しかし、勢いということも必要である。踏み出し、飛び込む契機である。

 

この二律背反(アンビヴァレンツ)はどこまで行っても解消することはないだろうし、相反する広がりのある要素を抱えることが力を生むだろう。

 

すべきことは、「繋ぐこと」だ。

有名な演説でも、

「過去を振り返って点と点を繋ぐことしか出来ない。将来を見据えて点と点を結ぶなんてことは出来ない。」というのがあったが、まさにそうであろうと思う。

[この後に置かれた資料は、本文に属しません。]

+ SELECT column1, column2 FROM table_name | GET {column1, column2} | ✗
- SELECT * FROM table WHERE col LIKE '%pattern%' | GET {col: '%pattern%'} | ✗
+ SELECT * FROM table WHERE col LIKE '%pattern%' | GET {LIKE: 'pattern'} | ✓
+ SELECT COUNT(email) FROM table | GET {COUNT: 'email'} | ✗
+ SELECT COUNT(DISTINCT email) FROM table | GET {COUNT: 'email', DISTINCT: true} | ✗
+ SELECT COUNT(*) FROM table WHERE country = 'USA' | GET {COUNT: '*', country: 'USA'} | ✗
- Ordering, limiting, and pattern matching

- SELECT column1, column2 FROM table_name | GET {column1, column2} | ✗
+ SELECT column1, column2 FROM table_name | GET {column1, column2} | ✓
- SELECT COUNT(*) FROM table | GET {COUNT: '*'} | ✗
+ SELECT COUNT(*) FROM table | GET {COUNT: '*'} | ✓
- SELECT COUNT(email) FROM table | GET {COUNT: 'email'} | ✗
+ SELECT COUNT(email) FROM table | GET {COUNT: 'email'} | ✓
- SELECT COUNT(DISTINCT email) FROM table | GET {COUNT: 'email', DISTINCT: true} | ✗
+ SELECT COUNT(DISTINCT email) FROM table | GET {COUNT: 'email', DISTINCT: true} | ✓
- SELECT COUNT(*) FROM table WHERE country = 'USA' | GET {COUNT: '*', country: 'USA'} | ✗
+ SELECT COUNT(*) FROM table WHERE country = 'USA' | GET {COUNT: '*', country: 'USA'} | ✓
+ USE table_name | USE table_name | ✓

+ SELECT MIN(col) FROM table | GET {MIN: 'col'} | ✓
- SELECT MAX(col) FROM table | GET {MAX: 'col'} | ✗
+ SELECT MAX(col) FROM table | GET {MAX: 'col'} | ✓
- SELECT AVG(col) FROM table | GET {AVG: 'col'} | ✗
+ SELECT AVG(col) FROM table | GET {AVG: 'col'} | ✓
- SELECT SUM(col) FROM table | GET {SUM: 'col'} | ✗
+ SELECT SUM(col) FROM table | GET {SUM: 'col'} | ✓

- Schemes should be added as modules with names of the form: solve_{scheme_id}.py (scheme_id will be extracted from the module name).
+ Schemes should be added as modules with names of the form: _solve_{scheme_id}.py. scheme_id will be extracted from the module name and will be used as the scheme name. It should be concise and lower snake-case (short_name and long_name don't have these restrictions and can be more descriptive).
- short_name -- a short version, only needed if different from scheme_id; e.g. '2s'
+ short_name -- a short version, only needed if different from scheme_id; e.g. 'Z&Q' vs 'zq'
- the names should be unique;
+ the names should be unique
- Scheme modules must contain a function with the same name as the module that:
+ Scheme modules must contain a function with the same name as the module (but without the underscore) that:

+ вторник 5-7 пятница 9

情報と情報を結ぶ、考えと考えを結ぶ、そのために熟慮することであろう。

考えるには言語が要る。

言語はよく出来ている。音声で考えることが出来る。文字を書いて考えることが出来る。

音声は、ある程度要素を抱え、考えの糸口がつかめそうな状態に相応しい。

文字は、糸口も掴めていないような時に力を発揮するだろう。

言語はまだ、考える方法を持っているように思う。

例えば、ぼんやり考えるということも可能だ。

明確に声に出して考えるでもなく、ノートに纏めたり、文章を書いたりするでもなく、

はっきりとした行動を取らず考えをリラックスして巡らす、ということが出来る。

この方法によって閃きを得た経験は誰しもあるだろうし、

自然に行っていることだろう。

 

「繋ぐ」ために、し続け、磨き続けていきたいのは、

「書くこと」だろう。

文章を書くこと。

一つの言葉、一つの話題から、書いている内に思わぬ方に話が進んで、

新たな視点がやってくることも多い。

視点が増えれば、理解は当然深まる。

知識と知識、考えと考えも繋がっていく。